From: KAMEZAWA Hiroyuki <kamezawa.hiroyu@jp.fujitsu.com>
To: KAMEZAWA Hiroyuki <kamezawa.hiroyu@jp.fujitsu.com>
Cc: Glauber Costa <glommer@parallels.com>,
netdev@vger.kernel.org, David Miller <davem@davemloft.net>,
Andrew Morton <akpm@linux-foundation.org>
Subject: [BUGFIX][PATCH 2/3] memcg/tcp: remove static_branch_slow_dec() at changing limit
Date: Thu, 29 Mar 2012 16:07:45 +0900 [thread overview]
Message-ID: <4F740A41.6040002@jp.fujitsu.com> (raw)
In-Reply-To: <4F7408B7.9090706@jp.fujitsu.com>
tcp memcontrol uses static_branch to optimize limit=RESOURCE_MAX case.
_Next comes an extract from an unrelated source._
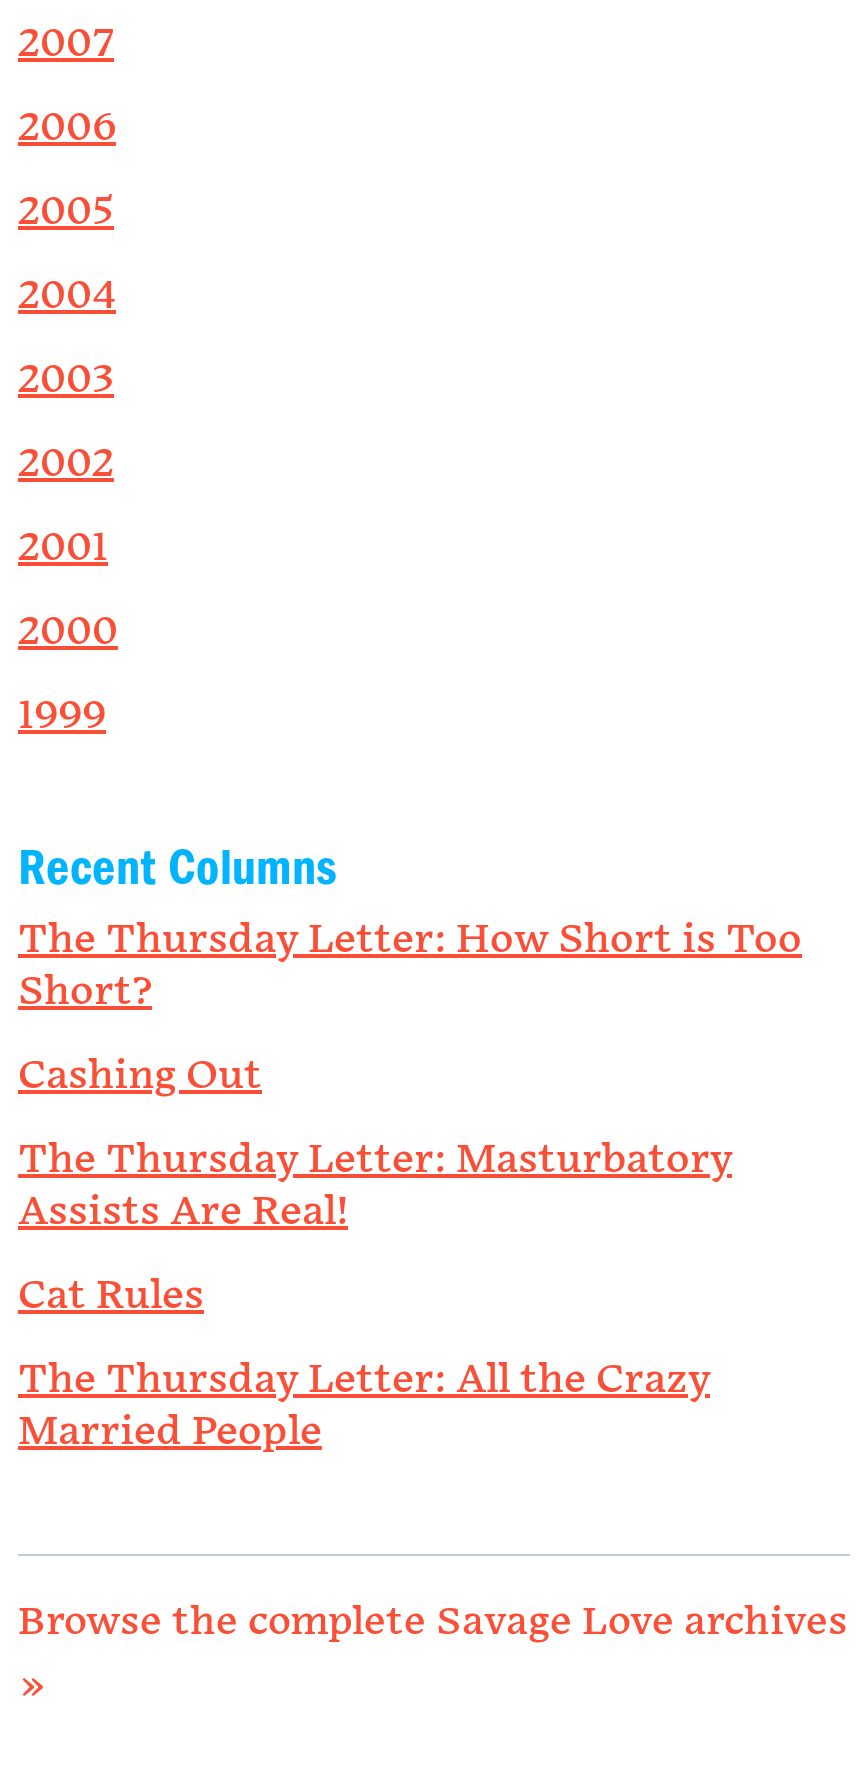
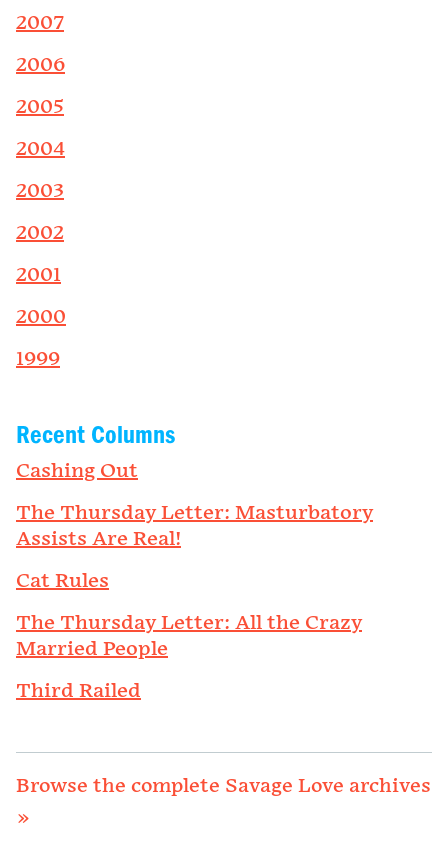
- The Thursday Letter: How Short is Too
- Short?

moved up: Cashing Out | The Thursday Letter: Masturbatory | Assists Are Real! | Cat Rules | The Thursday Letter: All the Crazy | Married People

+ Third Railed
If all cgroup's limit=RESOUCE_MAX, resource usage is not accounted.
But it's buggy now.
For example, do following
# while sleep 1;do
echo 9223372036854775807 > /cgroup/memory/A/memory.kmem.tcp.limit_in_bytes;
echo 300M > /cgroup/memory/A/memory.kmem.tcp.limit_in_bytes;
done
and run network application under A. tcp's usage is sometimes accounted
and sometimes not accounted because of frequent changes of static_branch.
Then, finally, you can see broken tcp.usage_in_bytes.
WARN_ON() is printed because res_counter->usage goes below 0.
==
kernel: ------------[ cut here ]----------
kernel: WARNING: at kernel/res_counter.c:96 res_counter_uncharge_locked+0x37/0x40()
<snip>
kernel: Pid: 17753, comm: bash Tainted: G W 3.3.0+ #99
kernel: Call Trace:
kernel: <IRQ> [<ffffffff8104cc9f>] warn_slowpath_common+0x7f/0xc0
kernel: [<ffffffff810d7e88>] ? rb_reserve__next_event+0x68/0x470
kernel: [<ffffffff8104ccfa>] warn_slowpath_null+0x1a/0x20
kernel: [<ffffffff810b4e37>] res_counter_uncharge_locked+0x37/0x40
...
==
This patch removes static_branch_slow_dec() at changing res_counter's
limit to RESOUCE_MAX. By this, once accounting started, the accountting
will continue until the tcp cgroup is destroyed.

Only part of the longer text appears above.